In the last article we introduced the OpenRISC glibc FPU port and the effort required to get user space FPU support into OpenRISC linux user applications. We explained how the FPU port is a fullstack project covering:

Architecture Specification
Simulators and CPU implementations
Linux Kernel support
GCC Instructions and Soft FPU
Binutils/GDB Debugging Support
glibc support

In this entry we will cover updating Simulators and CPU implementations to support the architecture changes which are called for as per the previous article.

Allowing usermode programs to update the FPCSR register
Detecting tininess before rounding

Simulator Updates

The simulators used for testing OpenRISC software without hardware are QEMU and or1ksim. They both needed to be updated to cohere to the specification updates discussed above.

Or1ksim Updates

The OpenRISC architectue simulator or1ksim has been updated with the single patch: cpu: Allow FPCSR to be read/written in user mode.

The softfloat FPU implementation was already configured to detect tininess before rounding.
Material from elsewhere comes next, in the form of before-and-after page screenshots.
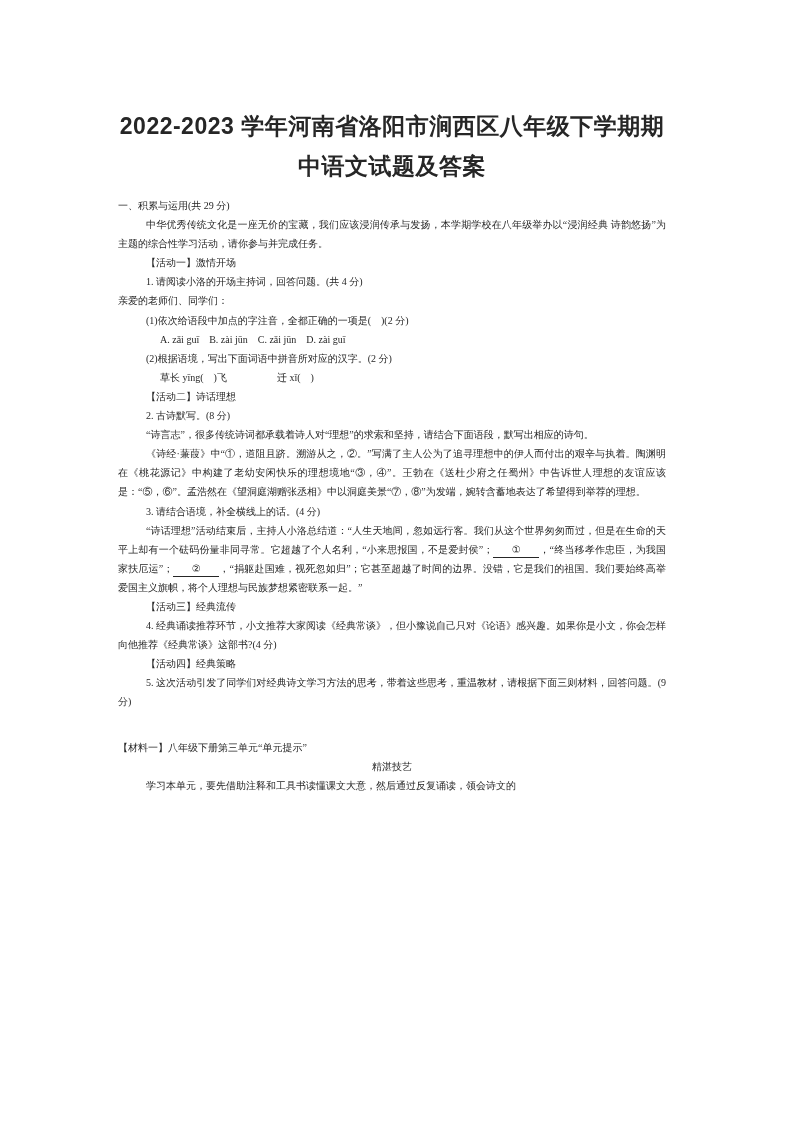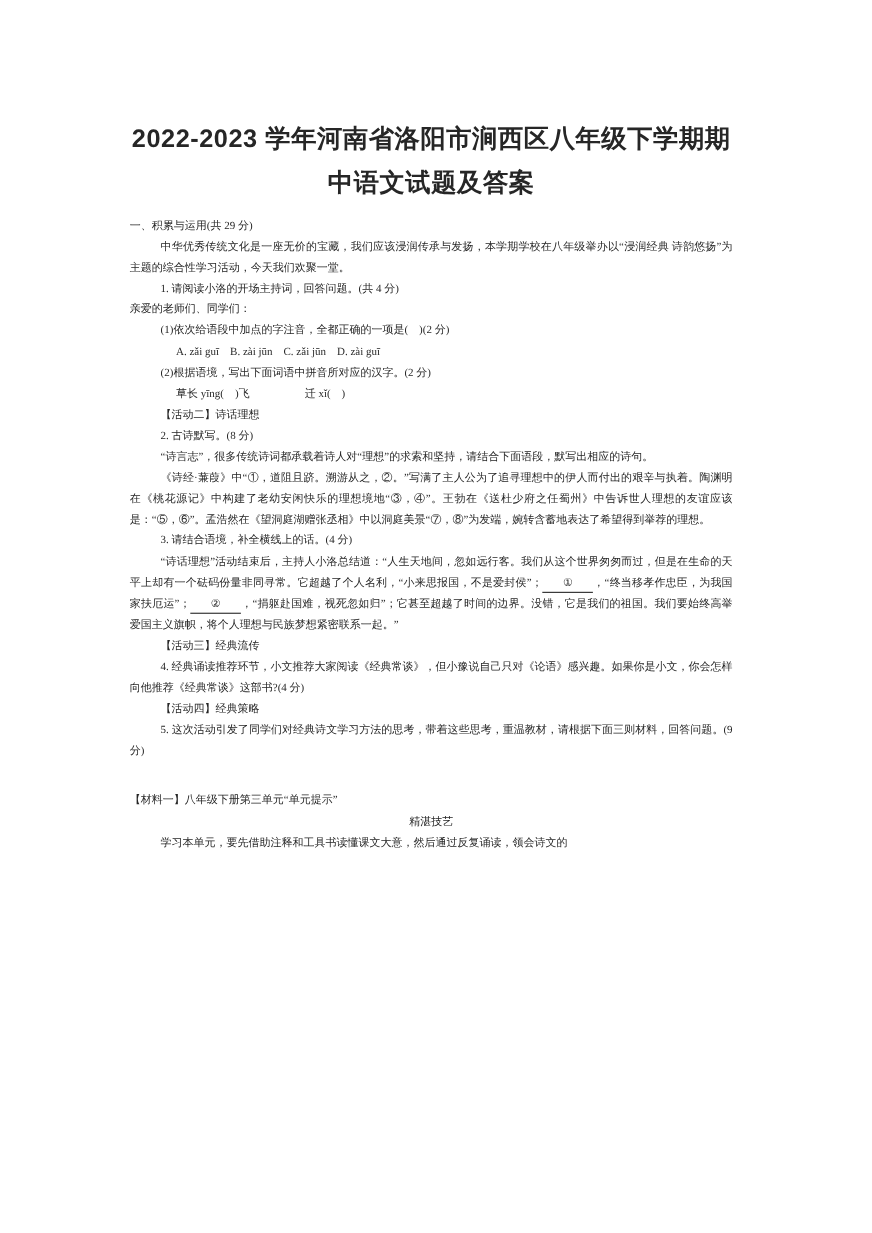--- a/index.html
+++ b/index.html
@@ -73,7 +73,7 @@
     <h1 class="title">2022-2023 学年河南省洛阳市涧西区八年级下学期期中语文试题及答案</h1>
     <div id="paragraphs">
         <p class="flush"><span>一、积累与运用(共 29 分)</span></p>
-        <p class="indent"><span>中华优秀传统文化是一座无价的宝藏，我们应该浸润传承与发扬，本学期学校在八年级举办以“浸润经典 诗韵悠扬”为主题的综合性学习活动，今天我们欢聚一堂。</span></p>
+        <p class="indent"><span>中华优秀传统文化是一座无价的宝藏，我们应该浸润传承与发扬，本学期学校在八年级举办以“浸润经典 诗韵悠扬”为主题的综合性学习活动，请你参与并完成任务。</span></p>
         <p class="indent"><span>1. 请阅读小洛的开场主持词，回答问题。(共 4 分)</span></p>
         <p class="flush"><span>亲爱的老师们、同学们：</span></p>
         <p class="indent"><span>(1)依次给语段中加点的字注音，全都正确的一项是(　)(2 分)</span></p>

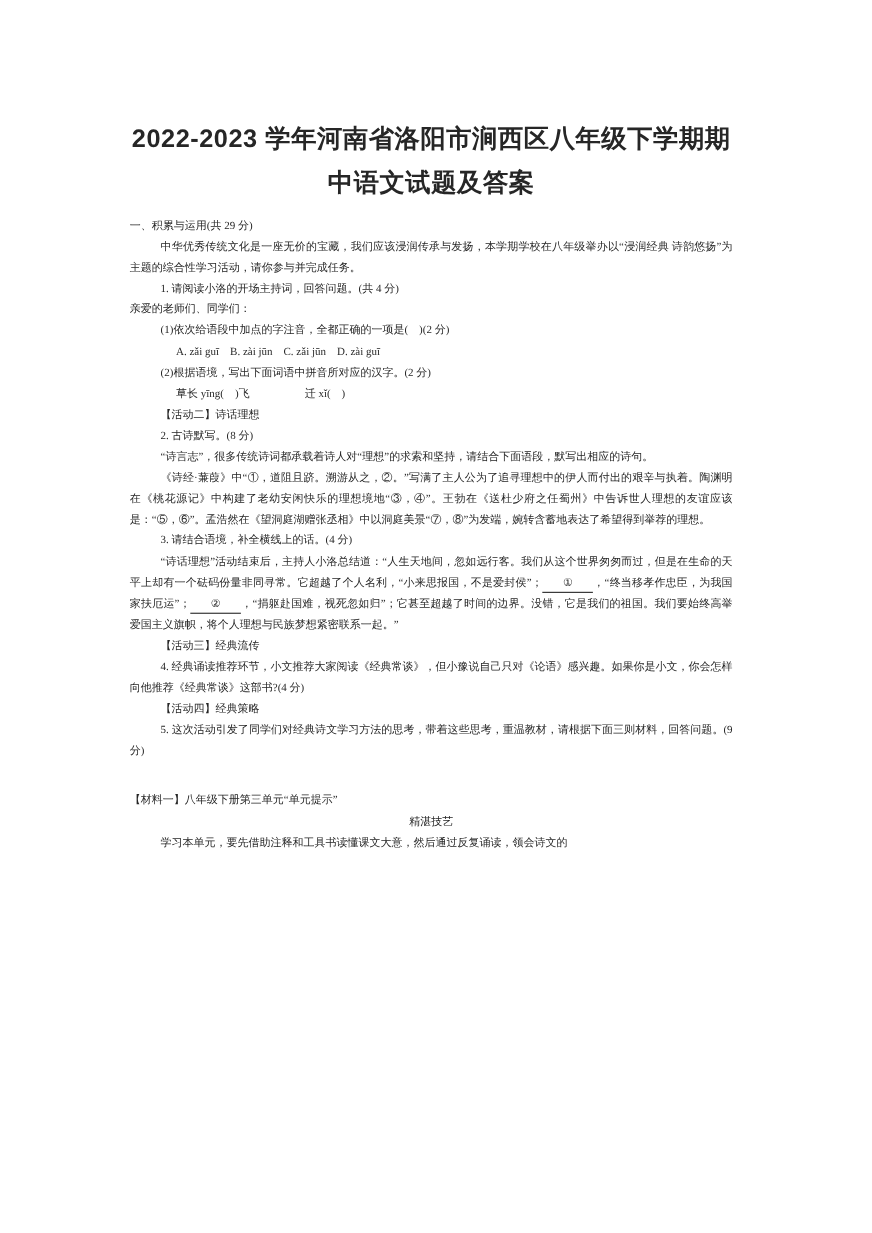--- a/index.html
+++ b/index.html
@@ -74,6 +74,7 @@
     <div id="paragraphs">
         <p class="flush"><span>一、积累与运用(共 29 分)</span></p>
         <p class="indent"><span>中华优秀传统文化是一座无价的宝藏，我们应该浸润传承与发扬，本学期学校在八年级举办以“浸润经典 诗韵悠扬”为主题的综合性学习活动，请你参与并完成任务。</span></p>
+        <p class="indent"><span>【活动一】激情开场</span></p>
         <p class="indent"><span>1. 请阅读小洛的开场主持词，回答问题。(共 4 分)</span></p>
         <p class="flush"><span>亲爱的老师们、同学们：</span></p>
         <p class="indent"><span>(1)依次给语段中加点的字注音，全都正确的一项是(　)(2 分)</span></p>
If you are interested you can download and run the simulator and test this out with a docker image pulled from docker hub using the following:

# using podman instead of docker, you can use docker here too
podman pull stffrdhrn/or1k-sim-env:latest
podman run -it --rm stffrdhrn/or1k-sim-env:latest

root@9a4a52eec8ee:/tmp# or1k-elf-sim -version
Seeding random generator with value 0x4a3c2bbd
OpenRISC 1000 Architectural Simulator, version 2023-08-20

This starts up an environment which has access to the OpenRISC architecture simulator and a GNU compiler toolchain. While still in the container can run a quick test using the FPU as follows:

# Create a test program using OpenRISC FPU
cat > fpee.c <<EOF
#include <float.h>
#include <stdio.h>
#include <or1k-sprs.h>
#include <or1k-support.h>

static void enter_user_mode() {
  int32_t sr = or1k_mfspr(OR1K_SPR_SYS_SR_ADDR);
  sr &= ~OR1K_SPR_SYS_SR_SM_MASK;
  or1k_mtspr(OR1K_SPR_SYS_SR_ADDR, sr);
}
static void enable_fpu_exceptions() {
  unsigned long fpcsr = OR1K_SPR_SYS_FPCSR_FPEE_MASK;
  or1k_mtspr(OR1K_SPR_SYS_FPCSR_ADDR, fpcsr);
}
static void fpe_handler() {
  printf("Got FPU Exception, PC: 0x%lx\n", or1k_mfspr(OR1K_SPR_SYS_EPCR_BASE));
}
int main() {
  float result;

  or1k_exception_handler_add(0xd, fpe_handler);
#ifdef USER_MODE
  /* Note, printf here also allocates some memory allowing user mode runtime to
     work.  */
  printf("Enabling user mode\n");
  enter_user_mode();
#endif
  enable_fpu_exceptions();

  printf("Exceptions enabled, now DIV 3.14 / 0!\n");
  result = 3.14f / 0.0f;

  /* Verify we see infinity.  */
  printf("Result: %f\n", result);
  /* Verify we see DZF set.  */
  printf("FPCSR: %x\n", or1k_mfspr(OR1K_SPR_SYS_FPCSR_ADDR));

#ifdef USER_MODE
  asm volatile("l.movhi r3, 0; l.nop 1"); /* Exit sim, now */
#endif
  return 0;
}
EOF

# Compile the program
or1k-elf-gcc -g -O2 -mhard-float fpee.c -o fpee
or1k-elf-sim -f /opt/or1k/sim.cfg ./fpee

# Expected results
# Program Header: PT_LOAD, vaddr: 0x00000000, paddr: 0x0 offset: 0x00002000, filesz: 0x000065ab, memsz: 0x000065ab
# Program Header: PT_LOAD, vaddr: 0x000085ac, paddr: 0x85ac offset: 0x000085ac, filesz: 0x000000c8, memsz: 0x0000046c
# WARNING: sim_init: Debug module not enabled, cannot start remote service to GDB
# Exceptions enabled, now DIV 3.14 / 0!
# Got FPU Exception, PC: 0x2068
# Result: f
# FPCSR: 801

# Compile the program to run in USER_MODE
or1k-elf-gcc -g -O2 -mhard-float -DUSER_MODE fpee.c -o fpee
or1k-elf-sim -f /opt/or1k/sim.cfg ./fpee

# Expected results with USER_MODE
# Program Header: PT_LOAD, vaddr: 0x00000000, paddr: 0x0 offset: 0x00002000, filesz: 0x000065ab, memsz: 0x000065ab
# Program Header: PT_LOAD, vaddr: 0x000085ac, paddr: 0x85ac offset: 0x000085ac, filesz: 0x000000c8, memsz: 0x0000046c
# WARNING: sim_init: Debug module not enabled, cannot start remote service to GDB
# Enabling user mode
# Exceptions enabled, now DIV 3.14 / 0!
# Got FPU Exception, PC: 0x2068
# Result: f
# FPCSR: 801
# exit(0)

In the above we can see how to compile and run a simple FPU test program and run it on or1ksim. The program set’s up an FPU exception handler, enables exceptions then does a divide by zero to produce an exception. This program uses the OpenRISC newlib (baremetal) toolchain to compile a program that can run directly on the simulator, as oppposed to a program running in an OS on a simulator or hardware.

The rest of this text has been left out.